• [Given data]

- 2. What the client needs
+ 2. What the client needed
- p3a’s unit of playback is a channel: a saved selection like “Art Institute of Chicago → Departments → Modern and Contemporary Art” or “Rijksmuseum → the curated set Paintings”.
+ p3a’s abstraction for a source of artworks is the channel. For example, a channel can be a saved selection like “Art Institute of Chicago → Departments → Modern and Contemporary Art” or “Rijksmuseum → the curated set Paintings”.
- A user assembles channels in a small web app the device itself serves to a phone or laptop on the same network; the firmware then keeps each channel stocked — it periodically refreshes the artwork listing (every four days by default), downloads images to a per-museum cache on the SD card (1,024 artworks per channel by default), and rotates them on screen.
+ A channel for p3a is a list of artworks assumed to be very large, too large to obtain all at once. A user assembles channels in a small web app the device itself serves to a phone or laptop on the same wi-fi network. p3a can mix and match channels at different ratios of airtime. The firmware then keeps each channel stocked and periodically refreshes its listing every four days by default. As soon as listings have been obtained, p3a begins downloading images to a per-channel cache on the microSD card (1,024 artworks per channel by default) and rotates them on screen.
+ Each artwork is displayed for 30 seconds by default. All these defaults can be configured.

...

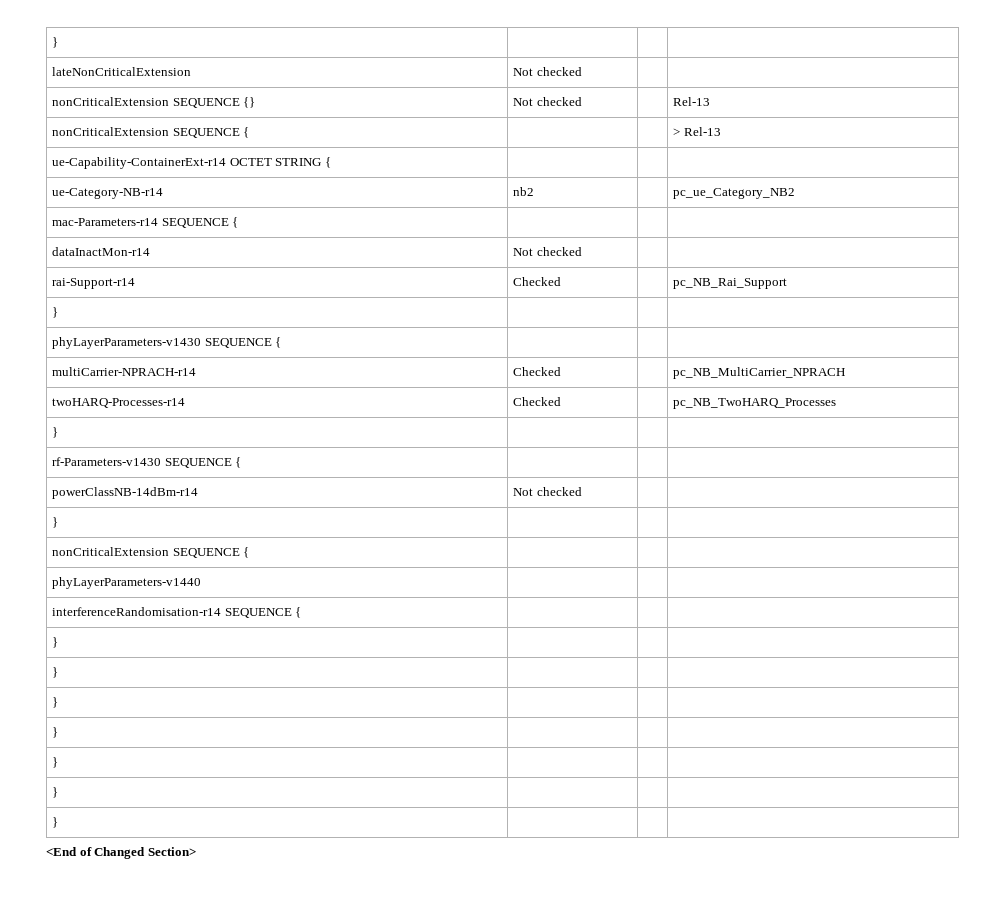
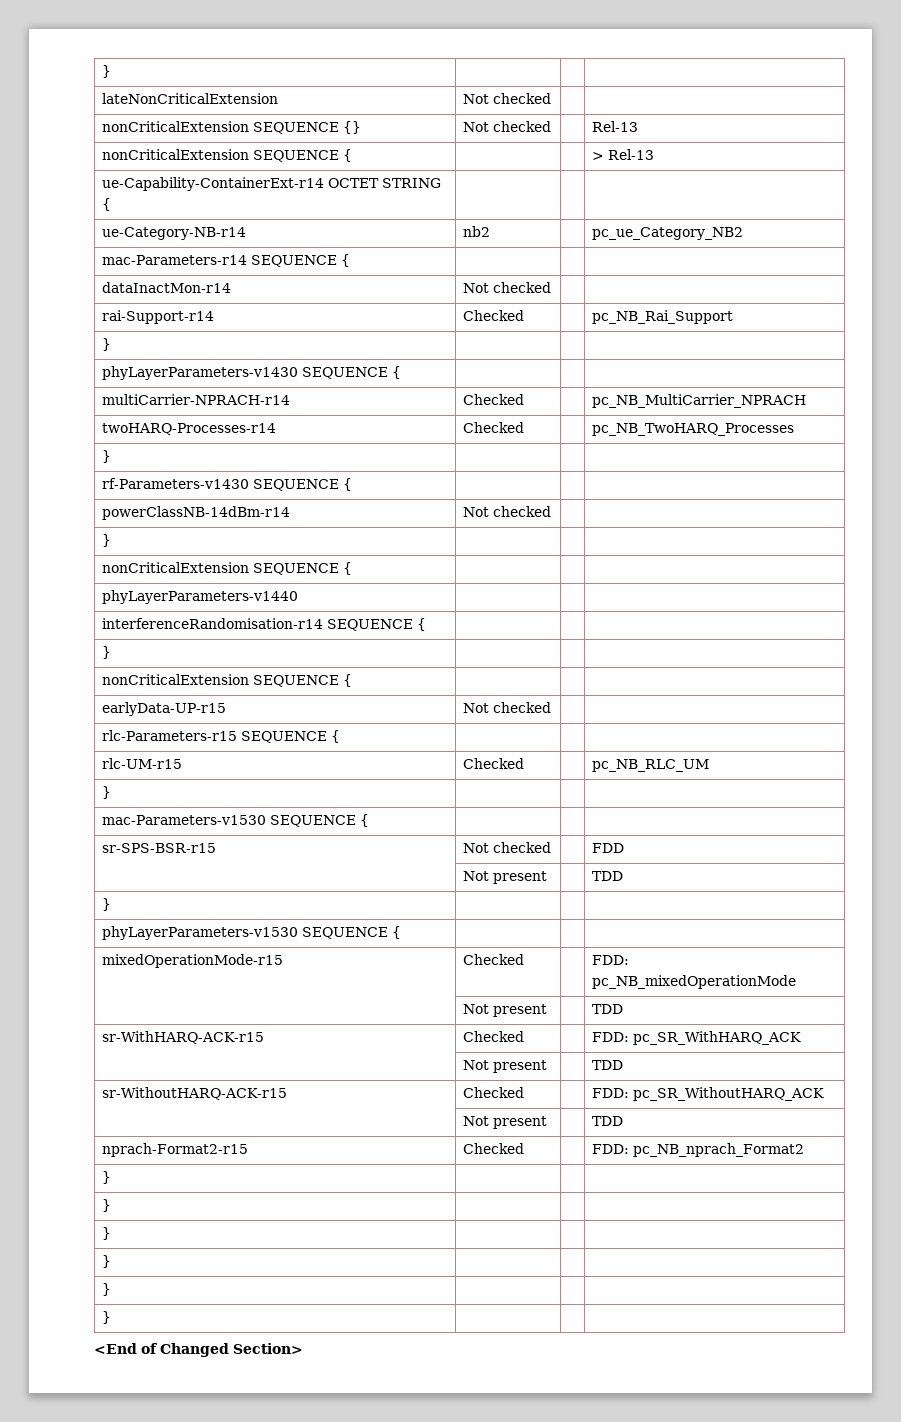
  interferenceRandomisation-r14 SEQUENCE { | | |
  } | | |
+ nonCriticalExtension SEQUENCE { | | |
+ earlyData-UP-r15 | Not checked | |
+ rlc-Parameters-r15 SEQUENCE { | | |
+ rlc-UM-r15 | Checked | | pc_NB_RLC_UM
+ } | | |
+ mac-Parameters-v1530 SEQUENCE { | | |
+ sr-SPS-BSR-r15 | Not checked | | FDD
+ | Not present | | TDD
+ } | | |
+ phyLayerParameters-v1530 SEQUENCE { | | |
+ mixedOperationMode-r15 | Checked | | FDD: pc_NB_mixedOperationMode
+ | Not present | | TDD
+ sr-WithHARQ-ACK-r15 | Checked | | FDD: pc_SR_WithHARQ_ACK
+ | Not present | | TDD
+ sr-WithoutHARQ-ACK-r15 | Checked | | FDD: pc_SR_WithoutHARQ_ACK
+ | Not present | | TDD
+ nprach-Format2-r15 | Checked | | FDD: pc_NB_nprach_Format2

• [How to complete this task]
Across the entries, how many lines hold the word "SEQUENCE"? Say only the number.

• [Exercise solution]
5